The published screenplays of Ingmar Bergman’s “religious trilogy” contain, as a sort of introduction, a single-page announcement of the director’s intentions. “The theme of these three films is a “reduction”—in the metaphysical sense of the word.” Then, as if Bergman wanted to descriptively reduce these films of reduction, one-line summations of each film of the trilogy follow: “Through a Glass Darkly—certainty achieved. Winter Light—certainty unmasked. The Silence—God’s silence: the negative impression.” While the first and the last entries seem inadequate to their respective films’ complexities, it is the middle that, if one has seen Winter Light, brings pause. “Certainty unmasked”: the two words at once totally evoke and yet only hint at what might be the greatest achievement of Bergman’s mature work, an incredibly—almost painful—personal struggle with the nonexistence of God and the responsibility to oneself and others in the harsh light of doubt. The unmasking of religious certainty informs Winter Light’s sparse, skeletal story and structure, in which Bergman sheds any artistic ornamentation that remained from earlier films like The Seventh Seal and Wild Strawberries. But, like a leafless tree in the dead of January, the film also contains jutting branches, subtle articulations of concept and character that touch upon a multitude of emotions, ideas, and considerations, eventually extending into one of the most spiritually ambiguous endings in all of cinema and provoking a profound and haunting transformation.

In Through a Glass Darkly Bergman first presented his vision of the “spider-god,” an insidious, corrupt obverse to the benevolent Christian God, a tormenting idea of God’s failure within a meaningless reality. As Bergman himself described the concept in interview, “It’s a question of the total dissolution of all notions of an otherworldly salvation.” Everything in this first film of the religious trilogy points to an Inferno, and yet Bergman backs off. Creating the character of Karin as a schizophrenic allowed him, as well as the viewer, to keep a safe distance from the consequences and possibilities of God-as-evil-manipulator. And after Karin completely succumbs to insanity, her father closes the film by letting son Minus and the viewer know that all is not lost, that “God is love” and that Karin is surrounded by this love. One senses that this speech ends the film on an utterly false note, offering a facile solution in face of an enormous existential dilemma—the director even admitted as much later on. While Bergman begins to grapple with religious uncertainty in Through a Glass Darkly, the process is undertaken with trepidation and lacks sustained moral conviction.

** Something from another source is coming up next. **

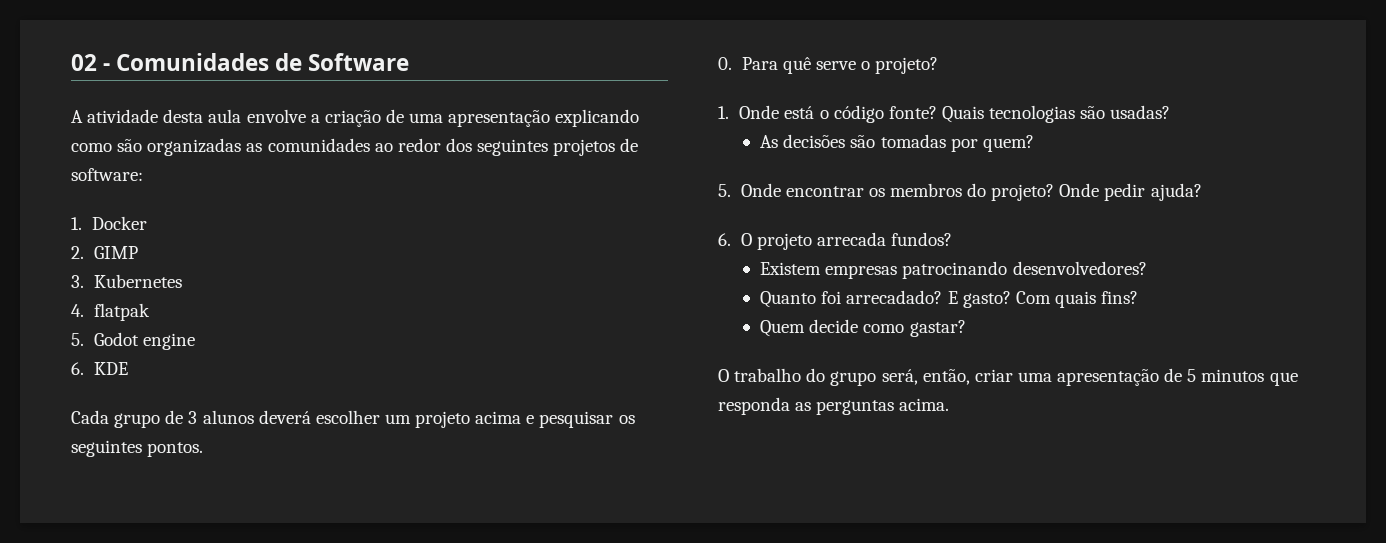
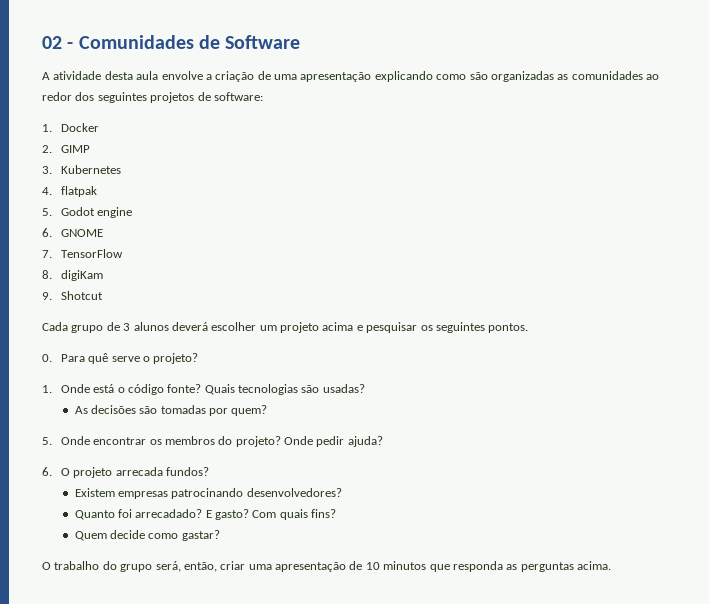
[93,362,128,375] KDE -> [60,229,103,237] [42,249,123,258] [42,270,103,281] [42,291,103,300] GNOME // 7. TensorFlow // 8. digiKam // 9. Shotcut
[1187,369,1197,382] 5 -> [365,562,380,570] 10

Winter Light, on the other hand, tackles the issue of a sick or absent God directly, with a greater sense of gravity and with precise mastery of form. For one thing, the mise-en-scène of Winter Light never overwhelms or startles as it does in the previous film, instead becoming quietly and effectively integrated with the action. The various settings of Through a Glass Darkly provide natural habitats for a spider-god, allowing Bergman to create expressionistic cinematic set pieces like the sea-wrecked ship and the room with ripped wallpaper. But in Winter Light the surroundings become muted, hushed, as if God’s silence had left a palpable expectancy in the very air the characters breathe. Bergman, like Ozu, is a seasonal director (Summer Interlude, Virgin Spring, Autumn Sonata, etc.), and the role winter plays is as important as the Reverend Tomas’s church, providing a cover of gray, melancholic resignation and suffering.


 
    The film opens, however, within the interior of a cold, humble church in the rural Swedish town of Mittsunda. A service is in progress, with Rev. Tomas Eriksson leading the congregation. Tomas tells the story of Christ’s last supper with the disciples, in which he offers them his body and blood as eternal salvation. Thus Bergman introduces the film’s main theme—communication, a true giving and receiving between beings that redeems the meaninglessness of existence. As visual commentary, something occurs soon after that is, cinematically, almost preternatural in its simplicity and power. As the Reverend says the Lord’s Prayer, Bergman cuts to three exteriors (each fading into one another) that normally would serve as opening establishing shots, with the church looking like an abandoned ruin among winter trees, the hardened ground, and a half-frozen river. This unconventional but structurally integral insertion of a montage sequence at this point in the film creates a feeling of extreme alienation and loneliness—through a seemingly gratuitous move to the bitter outside world during a prayer of great strength and confiding, Bergman undermines the potential warmth of the words and transforms a God’s-eye-view into its opposite, a hollow, empty space where a caring God cannot reside. Communication and solace seem remote.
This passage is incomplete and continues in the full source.